Page MenuHomePhabricator

Incorrect results from insource with regex
Closed, ResolvedPublic

Description

See discussion at https://en.wikipedia.org/wiki/Wikipedia_talk:AutoWikiBrowser#Finding_unlinked_.22Phi_Beta_Kappa.22

An editor is trying to find articles where the phrase "Phi Beta Kappa" is preceded by a space. These searches at enwiki incorrectly return "1977 in literature". In that article the phrase "Phi Beta Kappa" is preceded by a left square bracket:

Coetzee "Phi Beta Kappa"~0 insource:"/ Phi Beta Kappa/"
Coetzee "Phi Beta Kappa"~0 insource:"/[^\[]Phi Beta Kappa/"
Coetzee "Phi Beta Kappa"~0 insource:"/\\Phi Beta Kappa/"
Coetzee "Phi Beta Kappa"~0 insource:"/@@@ Phi Beta Kappa/"

The insource *is* being processed; the search

Coetzee "Phi Beta Kappa"~0 insource:"/Elephant Phi Beta Kappa/"

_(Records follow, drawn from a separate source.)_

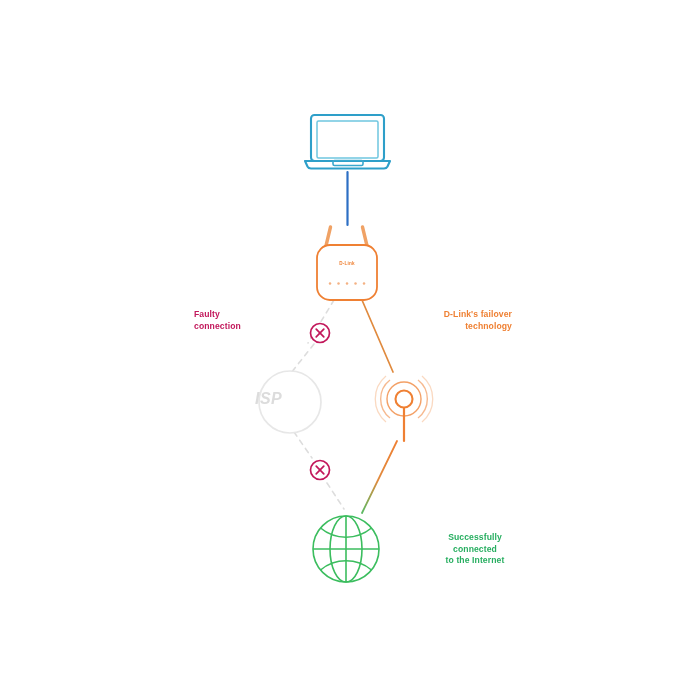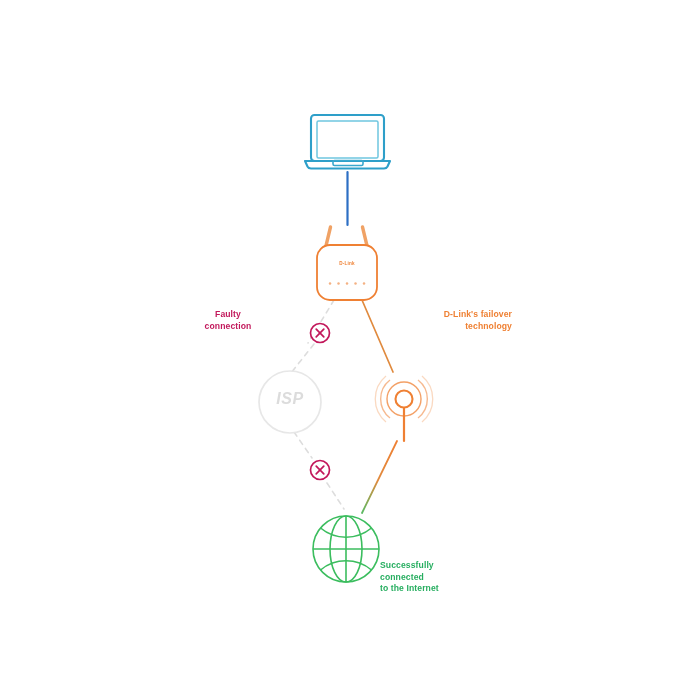--- a/index.html
+++ b/index.html
@@ -35,10 +35,10 @@
     white-space: pre-line;
   }
   #label-faulty {
-    left: 183px;
+    left: 194px;
     top: 309px;
     width: 90px;
-    text-align: center;
+    text-align: left;
     color: #c2185b;
   }
   #label-failover {

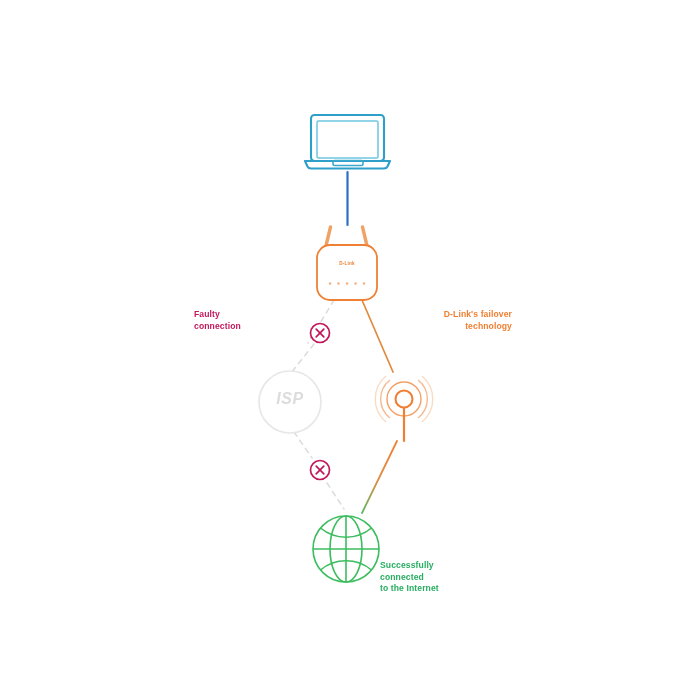--- a/index.html
+++ b/index.html
@@ -61,7 +61,7 @@
     left: 255px;
     top: 390px;
     width: 70px;
-    text-align: center;
+    text-align: left;
     font-family: "Liberation Sans", sans-serif;
     font-style: italic;
     font-weight: bold;

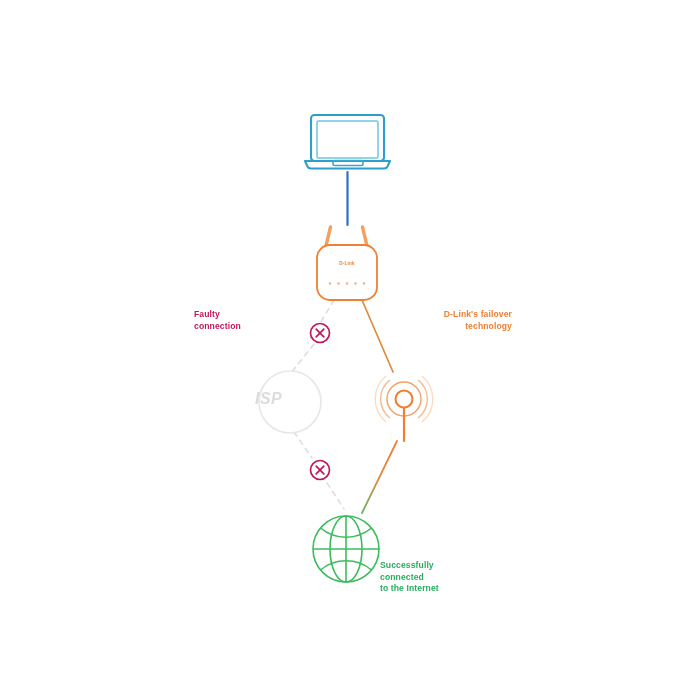--- a/index.html
+++ b/index.html
@@ -49,12 +49,11 @@
     color: #ef8033;
   }
   #label-success {
-    left: 380px;
+    left: 420px;
     top: 532px;
     width: 110px;
-    text-align: left;
+    text-align: center;
     color: #27ae60;
-    margin-top: 28px;
   }
   #label-isp {
     position: absolute;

correctly returns no results.

Event Timeline

John_of_Reading raised the priority of this task from to Needs Triage.
John_of_Reading updated the task description. (Show Details)
John_of_Reading added a project: CirrusSearch.
John_of_Reading subscribed.

I think the regex wasn't being processed because of the double quotation marks. The regex only needs slashes now: "Phi Beta Kappa" insource:/ Phi Beta Kappa/. "1977 in literature" was not included, and I checked five percent of the 267 results (to make sure each one had an instance with the space).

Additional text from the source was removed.